That's not how science works. Science is about data supporting an explanatory framework (colloquially called a "theory", but that gets confusing). Data and analyses of the data are interpreted in terms of how well they support alternate frameworks. A framework that gets considerable support from the observational data is considered a good explanation.

Thus, you get something like this:

Climate sensitivity constrained by CO2 concentrations over the past 420 million years (PDF)

Here's a readable summary:

Long-term geological record puts minimum value on climate sensitivity

Quote: "We were able to accomplish this tuning because one of the factors in the geochemical model is the relationship between carbon dioxide and temperature," said Royer. "We found that the deep-time geological records exclude the possibility of weak climate sensitivities: we conclude that the amount of warming for every doubling of carbon dioxide must be at least 1.5 °C."

Thus, the data and analyses of this study support the explanatory framework -- the relationship of atmospheric CO2 concentrations and global temperatures.

Nowadays, man-made global warming caused by increasing CO2 levels are being blamed for taking us into the next ice age. ... You did know, didn't you, that global warming causes temperatures to drop?

Yes. Read about the Younger Dryas

If you can make sense of that, let me know.

"The dense water masses that sink into the deep basins are formed in quite specific areas of the North Atlantic and the Southern Ocean. In these polar regions, seawater at the surface of the ocean is intensively cooled by the wind. Wind moving over the water also produces a great deal of evaporation, leading to a decrease in temperature, called evaporative cooling. Evaporation removes only molecules of pure water, resulting in an increase in the salinity of the seawater left behind, and thus an increase in the density of the water mass.
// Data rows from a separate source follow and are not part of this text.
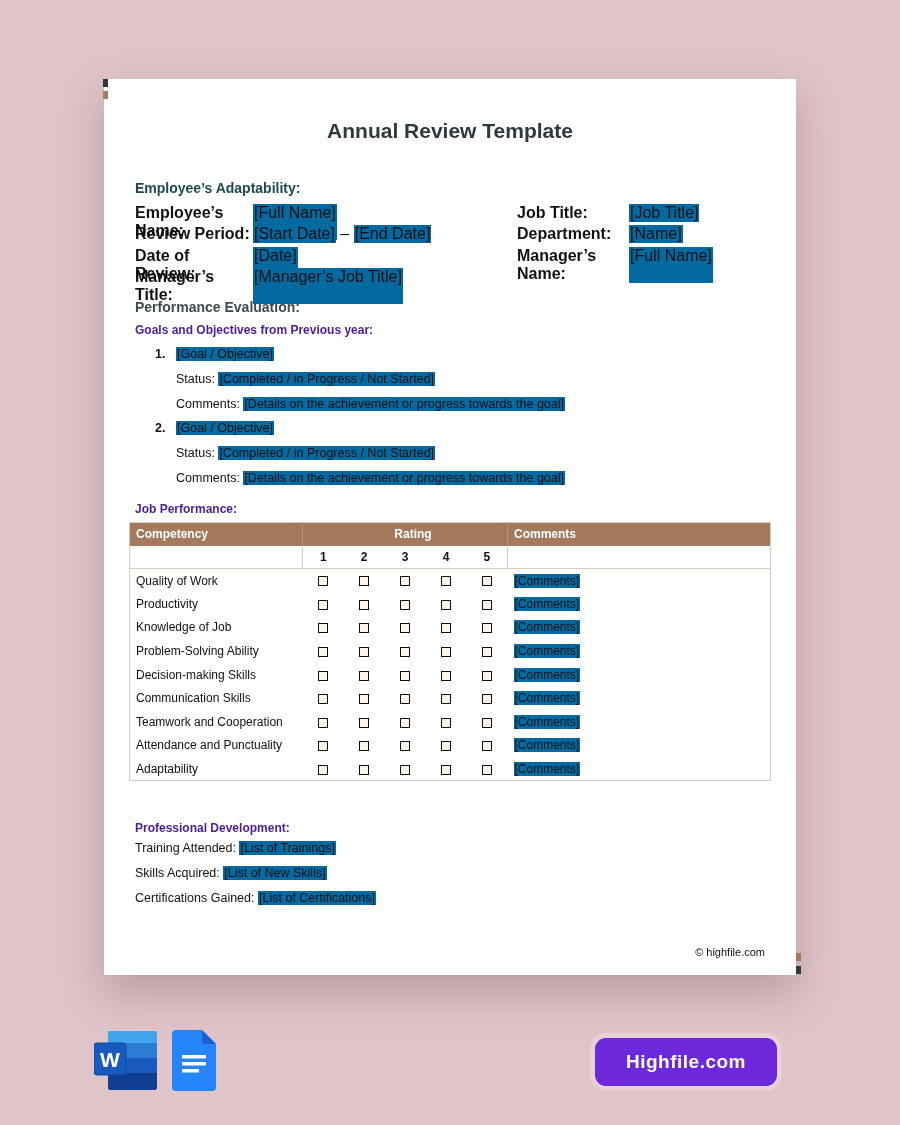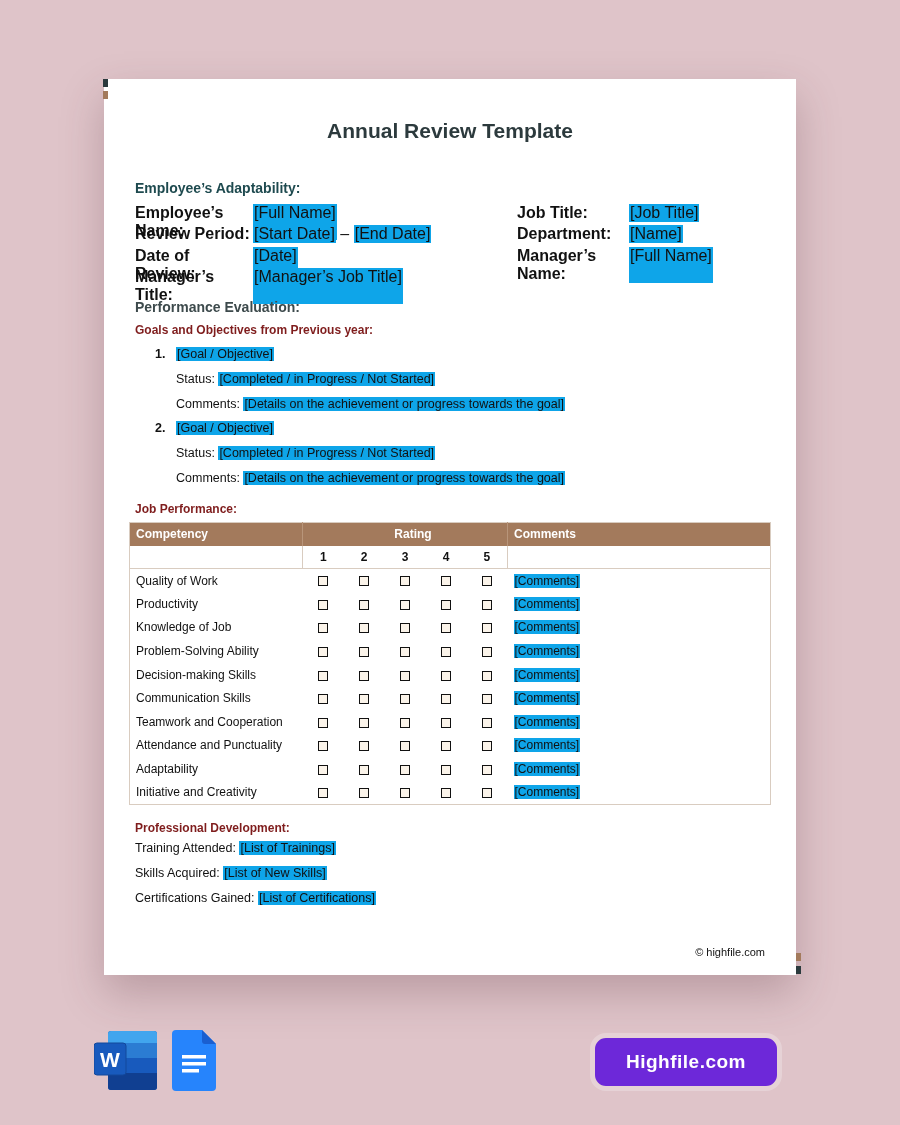"[Full Name]" .hl { background: #0ea5e9 -> #0369a1 }
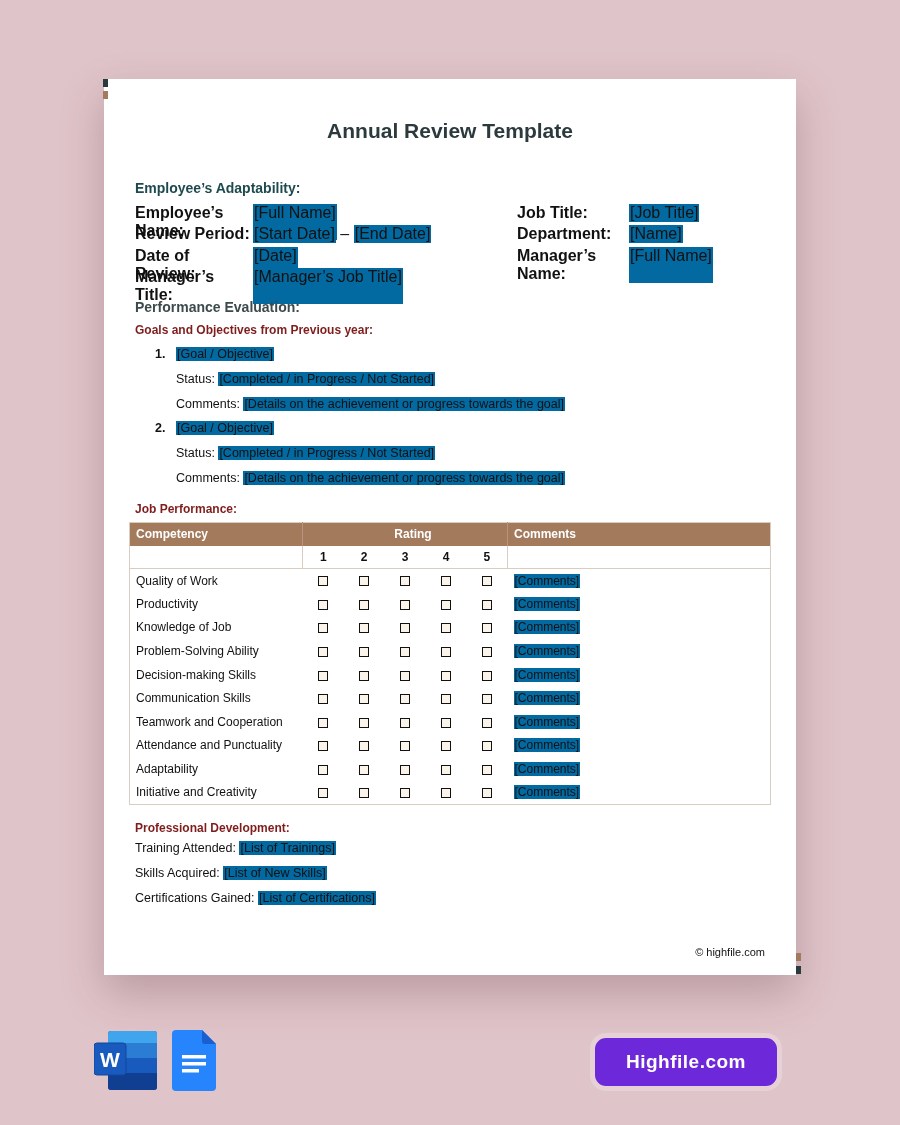"Goals and Objectives from Previous" .sub-head { color: #7f1d1d -> #4c1d95 }
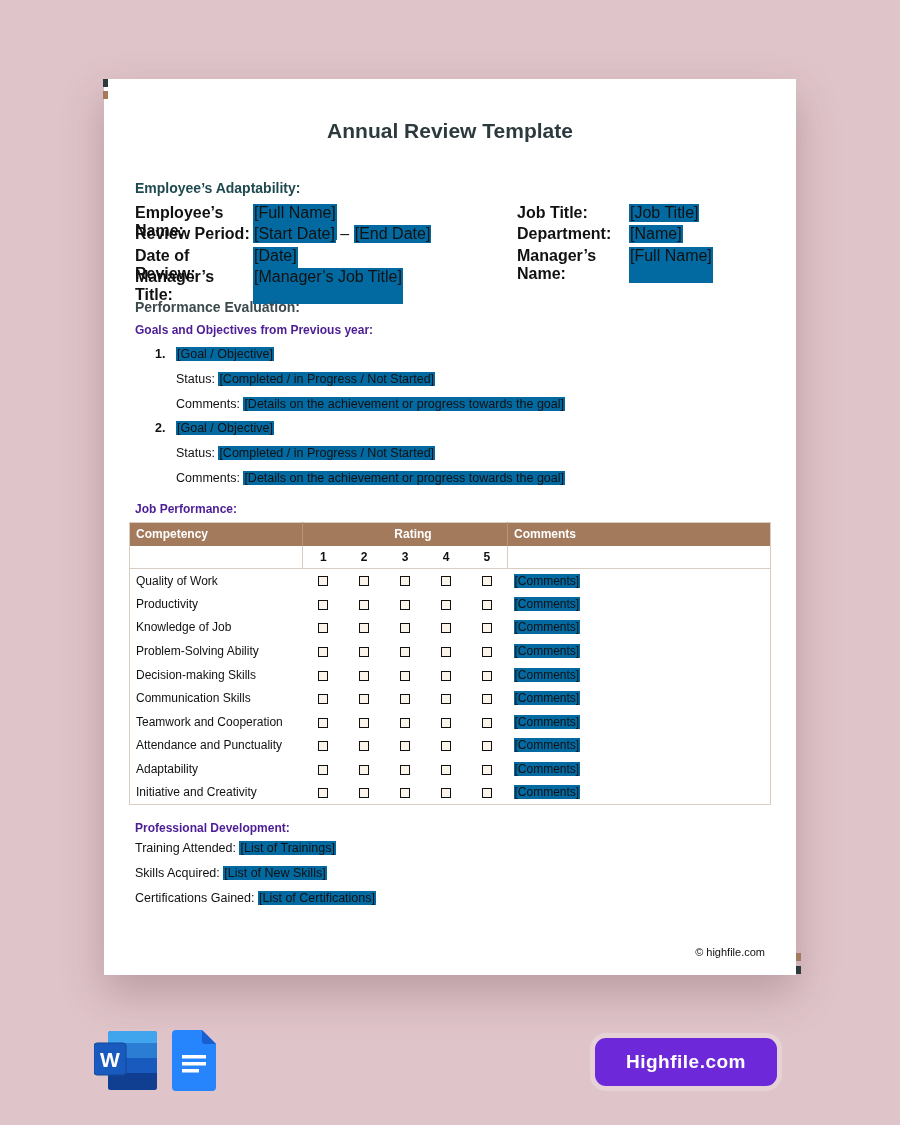"Initiative and Creativity" tr { html: <tr> <td>Initiative and Creativity</td> <td><span></span></td> <td><span></span></td> <td><span></span></td> <td><span></span></td> <td><span></span></td> <td><span>[Comments]</span></td> </tr> -> none }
In the Norwegian Sea evaporative cooling is predominant, and the sinking water mass, the North Atlantic Deep Water (NADW), fills the basin and spills southwards through crevasses in the submarine sills that connect Greenland, Iceland and Great Britain. It then flows very slowly into the deep abyssal plains of the Atlantic, always in a southerly direction. Flow from the Arctic Ocean Basin into the Pacific, however, is blocked by the narrow shallows of the Bering Strait."

If the cold water masses don't sink, extremely cold water stays at the ocean surface and thus the polar cold is not shunted into the deep ocean. So instead it would cool the atmosphere, particularly in the Northern Hemisphere and predominantly in North America and Europe.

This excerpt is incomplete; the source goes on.